On 8/26/25 6:26 PM, Ales Musil wrote:
> Make sure we remove the stale Static MAC Bindings if there is SB
> datapath re-creation in a single transaction. Otherwise, northd
> would be stuck in a commit failed loop due to "referential integrity
> violation" as the static mac binding would still reference the old
> datapath.
> 
> At the same time unify the check if dynamic/static mac binding is
> stale as it was different up until now.
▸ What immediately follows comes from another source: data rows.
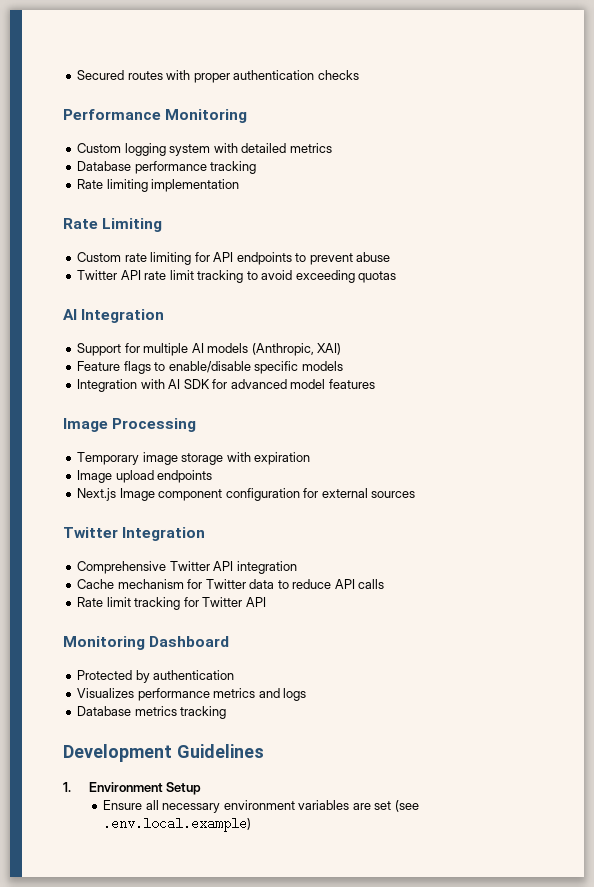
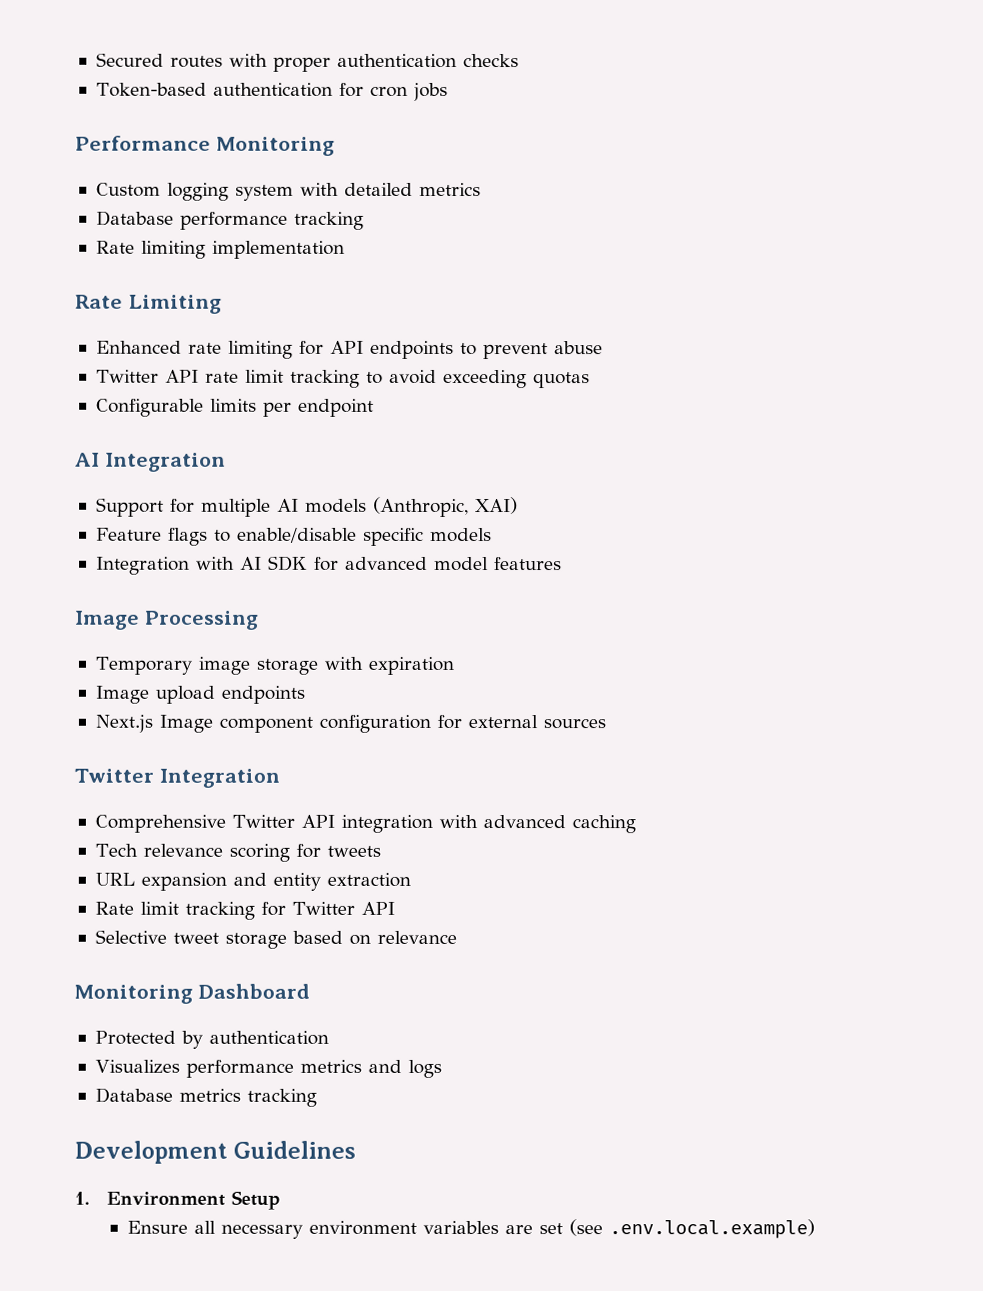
+ Token-based authentication for cron jobs
- Custom rate limiting for API endpoints to prevent abuse
+ Enhanced rate limiting for API endpoints to prevent abuse
+ Configurable limits per endpoint
- Comprehensive Twitter API integration
- Cache mechanism for Twitter data to reduce API calls
+ Comprehensive Twitter API integration with advanced caching
+ Tech relevance scoring for tweets
+ URL expansion and entity extraction
+ Selective tweet storage based on relevance

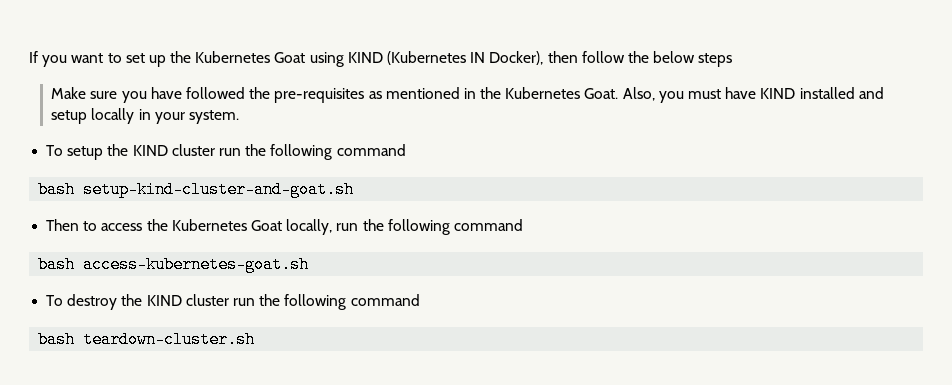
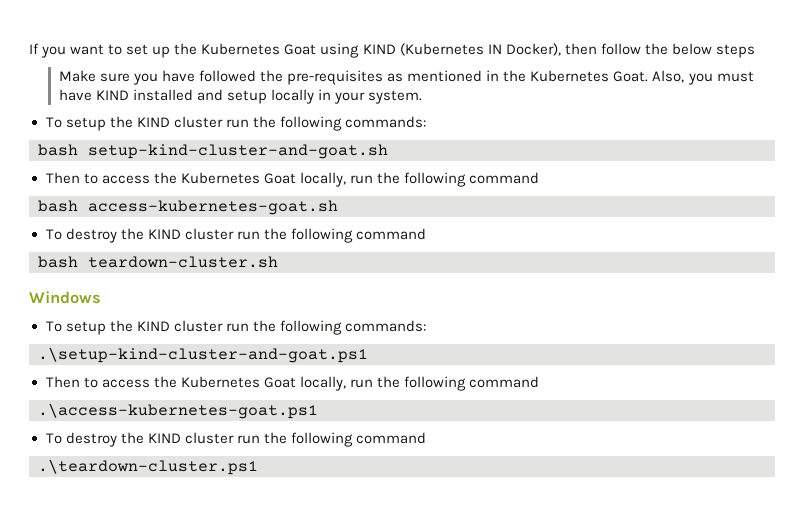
  Also, you must have KIND installed and setup locally in your system.
- To setup the KIND cluster run the following command
+ To setup the KIND cluster run the following commands:
+ Windows
+ To setup the KIND cluster run the following commands:
+ .\setup-kind-cluster-and-goat.ps1
+ Then to access the Kubernetes Goat locally, run the following command
+ .\access-kubernetes-goat.ps1
+ To destroy the KIND cluster run the following command
+ .\teardown-cluster.ps1

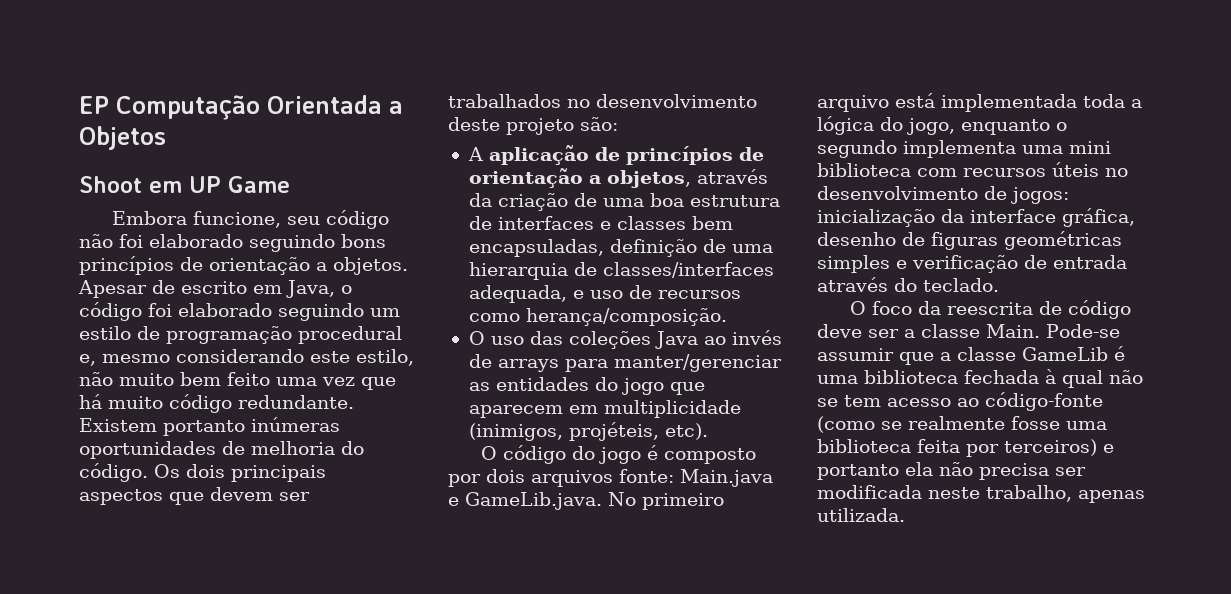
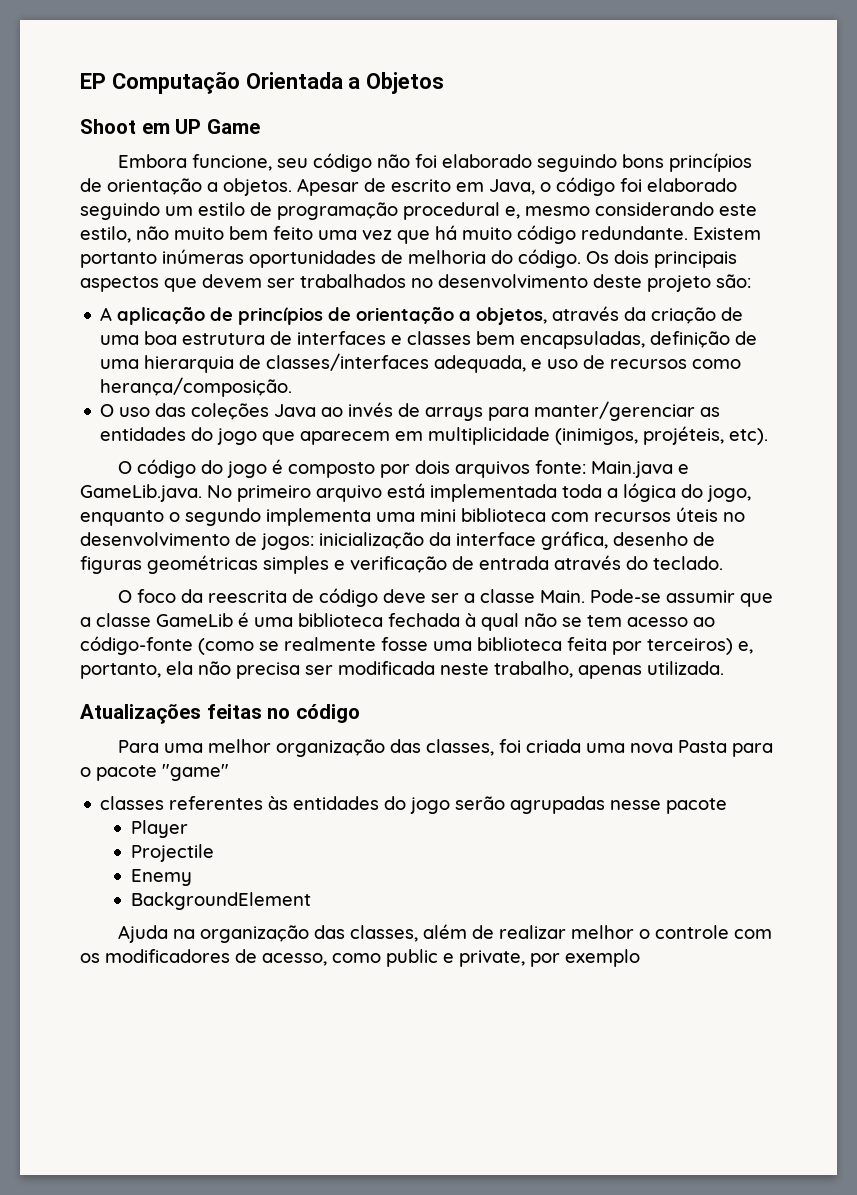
- Pode-se assumir que a classe GameLib é uma biblioteca fechada à qual não se tem acesso ao código-fonte (como se realmente fosse uma biblioteca feita por terceiros) e portanto ela não precisa ser modificada neste trabalho, apenas utilizada.
+ Pode-se assumir que a classe GameLib é uma biblioteca fechada à qual não se tem acesso ao código-fonte (como se realmente fosse uma biblioteca feita por terceiros) e, portanto, ela não precisa ser modificada neste trabalho, apenas utilizada.
+ Atualizações feitas no código
+ Para uma melhor organização das classes, foi criada uma nova Pasta para o pacote "game"
+ classes referentes às entidades do jogo serão agrupadas nesse pacote
+ Player
+ Projectile
+ Enemy
+ BackgroundElement
+ Ajuda na organização das classes, além de realizar melhor o controle com os modificadores de acesso, como public e private, por exemplo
Both of them use the same
> columns as an indication of logical port and datapath.
> 
> Fixes: b22684d4e37c ("Add a northbound interface to program MAC_Binding 
> table")
> Reported-at: https://issues.redhat.com/browse/FDP-1623
> Signed-off-by: Ales Musil <amu...@redhat.com>
> ---
> v2: Replace the Fixes tags.
>     Remove the redundant check for op->nbrp.
>     Update the commit message with more details.
> ---
>  northd/northd.c     | 28 +++++++++++++++++++---------
>  tests/ovn-northd.at |  8 ++++++++
>  2 files changed, 27 insertions(+), 9 deletions(-)
> 
> diff --git a/northd/northd.c b/northd/northd.c
> index 015f30a35..4b5b6584e 100644
> --- a/northd/northd.c
> +++ b/northd/northd.c
> @@ -2867,6 +2867,19 @@ common:
>      }
>  }
>  
> +static bool
> +mac_binding_is_stale(const struct hmap *lr_datapaths,
> +                     const struct hmap *lr_ports,
> +                     const struct sbrec_datapath_binding *dp,
> +                     const char *logical_port)
> +{
> +    const struct ovn_datapath *od =
> +        ovn_datapath_from_sbrec(NULL, lr_datapaths, dp);
> +
> +    return !od || ovn_datapath_is_stale(od) ||
> +           !ovn_port_find(lr_ports, logical_port);
> +}
> +
>  /* Remove mac_binding entries that refer to logical_ports which are
>   * deleted. */
>  static void
> @@ -2876,11 +2889,8 @@ cleanup_mac_bindings(
>  {
>      const struct sbrec_mac_binding *b;
>      SBREC_MAC_BINDING_TABLE_FOR_EACH_SAFE (b, sbrec_mac_binding_table) {
> -        const struct ovn_datapath *od =
> -            ovn_datapath_from_sbrec(NULL, lr_datapaths, b->datapath);
> -
> -        if (!od || ovn_datapath_is_stale(od) ||
> -                !ovn_port_find(lr_ports, b->logical_port)) {
> +        if (mac_binding_is_stale(lr_datapaths, lr_ports, b->datapath,
> +                                 b->logical_port)) {
>              sbrec_mac_binding_delete(b);
>          }
>      }
> @@ -18850,7 +18860,7 @@ build_static_mac_binding_table(
>      struct ovsdb_idl_txn *ovnsb_txn,
>      const struct nbrec_static_mac_binding_table *nbrec_static_mb_table,
>      const struct sbrec_static_mac_binding_table *sbrec_static_mb_table,
> -    struct hmap *lr_ports)
> +    const struct hmap *lr_datapaths, const struct hmap *lr_ports)
>  {
>      /* Cleanup SB Static_MAC_Binding entries which do not have corresponding
>       * NB Static_MAC_Binding entries, and SB Static_MAC_Binding entries for
> @@ -18866,8 +18876,8 @@ build_static_mac_binding_table(
>              continue;
>          }
>  
> -        struct ovn_port *op = ovn_port_find(lr_ports, nb_smb->logical_port);
> -        if (!op || !op->nbrp || !op->od || !op->od->sdp->sb_dp) {
> +        if (mac_binding_is_stale(lr_datapaths, lr_ports, sb_smb->datapath,
> +                                 sb_smb->logical_port)) {
>              sbrec_static_mac_binding_delete(sb_smb);
>          }

FWIW, in addition to obscuring the logic in this function, the change above
also makes the comment at the top of the loop inaccurate, making the whole
thing even more confusing.  So, at least that should be fixed.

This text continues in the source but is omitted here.